Using Bound Sessions
Bound sessions ease the coordination of actions across multiple sessions on the same server. Bound sessions allow two or more sessions to share the same transaction and locks, and can work on the same data without lock conflicts. Bound sessions can be created from multiple sessions within the same application or from multiple applications with separate sessions.
To participate in a bound session, a session calls sp_getbindtoken or srv_getbindtoken (through Open Data Services) to get a bind token. A bind token is a character string that uniquely identifies each bound transaction. The bind token is then sent to the other sessions to be bound with the current session. The other sessions bind to the transaction by calling sp_bindsession, using the bind token received from the first session.
A session must have an active user transaction in order for sp_getbindtoken or srv_getbindtoken to succeed.
Bind tokens must be transmitted from the application code that makes the first session to the application code that subsequently binds their sessions to the first session. There is no Transact-SQL statement or API function that an application can use to get the bind token for a transaction started by another process. Some of the methods that can be used to transmit a bind token include the following:
If the sessions are all initiated from the same application process, bind tokens can be stored in global memory or passed into functions as a parameter.
If the sessions are made from separate application processes, bind tokens can be transmitted using interprocess communication (IPC), such as a remote procedure call (RPC) or dynamic data exchange (DDE).
Bind tokens can be stored in a table in an instance of the SQL Server Database Engine that can be read by processes wanting to bind to the first session.
Only one session in a set of bound sessions can be active at any time. If one session is executing a statement on the instance or has results pending from the instance, no other session bound to it can access the instance until the current session finishes processing or cancels the current statement. If the instance is busy processing a statement from another of the bound sessions, an error occurs indicating that the transaction space is in use and the session should retry later.
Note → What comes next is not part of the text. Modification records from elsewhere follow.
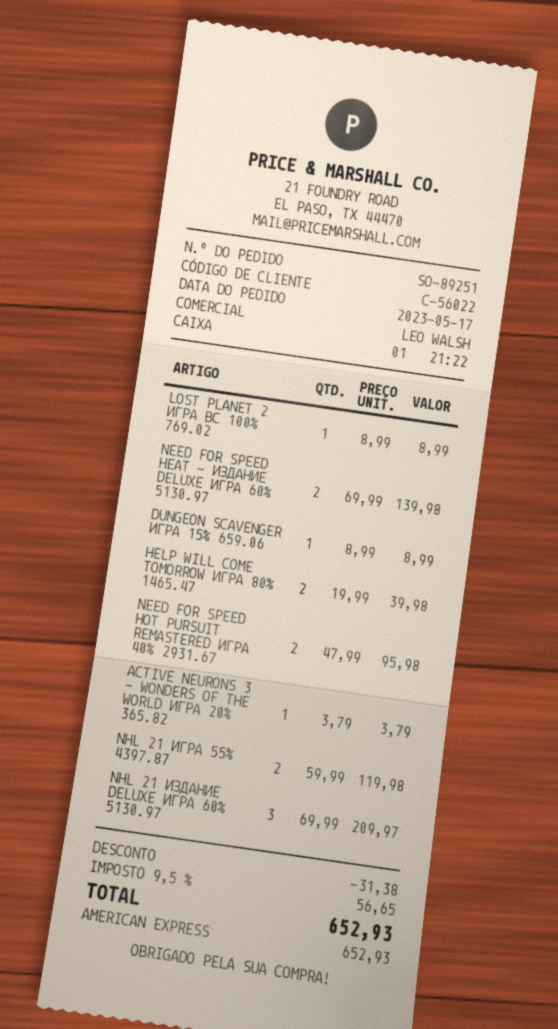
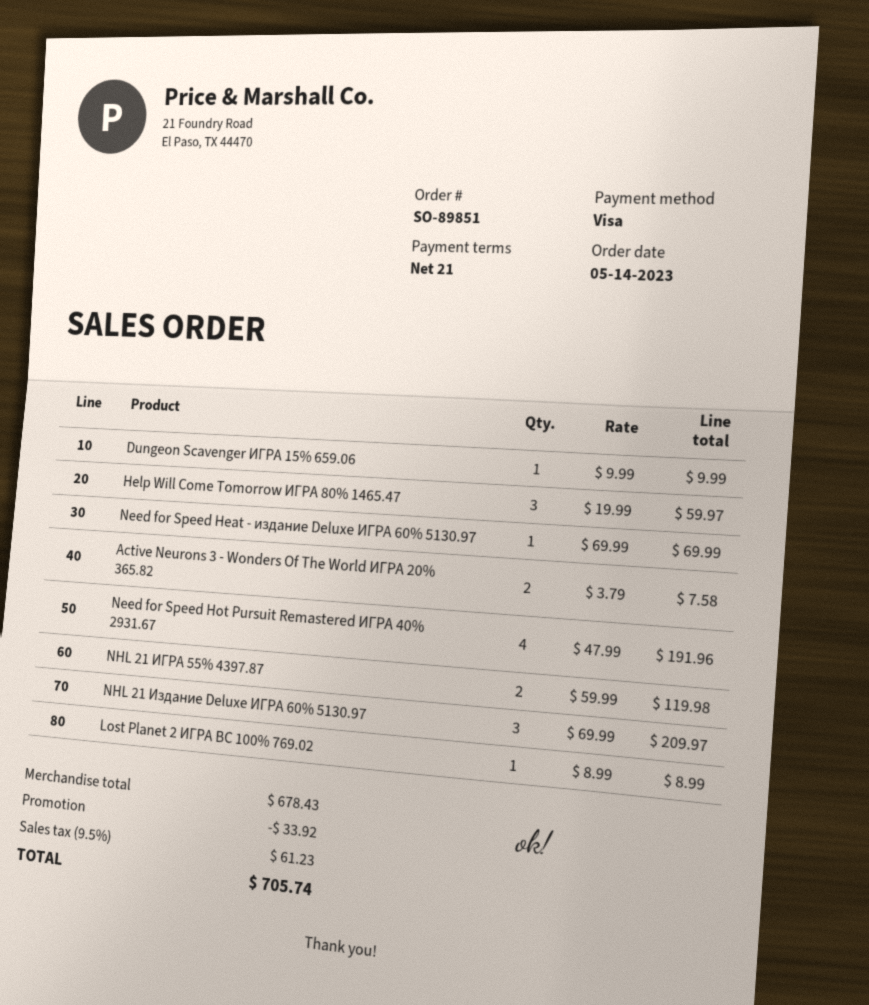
order number: SO-89251 -> SO-89851
order date: 2023-05-17 -> 2023-05-14
payment method: American Express -> Visa
NEED FOR SPEED HEAT - ИЗДАНИЕ DELUXE ИГРА 60% 5130.97: 2 x 69.99 = 139.98 -> 1 x 69.99 = 69.99
DUNGEON SCAVENGER ИГРА 15% 659.06: 1 x 8.99 = 8.99 -> 1 x 9.99 = 9.99
HELP WILL COME TOMORROW ИГРА 80% 1465.47: 2 x 19.99 = 39.98 -> 3 x 19.99 = 59.97
NEED FOR SPEED HOT PURSUIT REMASTERED ИГРА 40% 2931.67: 2 x 47.99 = 95.98 -> 4 x 47.99 = 191.96
ACTIVE NEURONS 3 - WONDERS OF THE WORLD ИГРА 20% 365.82: 1 x 3.79 = 3.79 -> 2 x 3.79 = 7.58
discount: 31.38 -> 33.92
tax: 9.5% = 56.65 -> 9.5% = 61.23
total: 652.93 -> 705.74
When you bind sessions, each session retains its isolation level setting. Using SET TRANSACTION ISOLATION LEVEL to change the isolation level setting of one session does not affect the setting of any other session bound to it.
The two types of bound sessions are local and distributed.
Local bound session
Allows bound sessions to share the transaction space of a single transaction in a single instance of the Database Engine.
Distributed bound session
Allows bound sessions to share the same transaction across two or more instances until the entire transaction is either committed or rolled back by using Microsoft Distributed Transaction Coordinator (MS DTC).
Distributed bound sessions are not identified by a character string bind token; they are identified by distributed transaction identification numbers. If a bound session is involved in a local transaction and executes an RPC on a remote server with SET REMOTE_PROC_TRANSACTIONS ON, the local bound transaction is automatically promoted to a distributed bound transaction by MS DTC and an MS DTC session is started.
In earlier versions of SQL Server, bound sessions were primarily used in developing extended stored procedures that must execute Transact-SQL statements on behalf of the process that calls them. Having the calling process pass in a bind token as one parameter of the extended stored procedure allows the procedure to join the transaction space of the calling process, thereby integrating the extended stored procedure with the calling process.
In the SQL Server Database Engine, stored procedures written using CLR are more secure, scalable, and stable than extended stored procedures. CLR-stored procedures use the SqlContext object to join the context of the calling session, not sp_bindsession.
Bound sessions can be used to develop three-tier applications in which business logic is incorporated into separate programs that work cooperatively on a single business transaction. These programs must be coded to carefully coordinate their access to a database. Because the two sessions share the same locks, the two programs must not try to modify the same data at the same time. At any point in time, only one session can be doing work as part of the transaction; there can be no parallel execution. The transaction can only be switched between sessions at well-defined yield points, such as when all DML statements have completed and their results have been retrieved.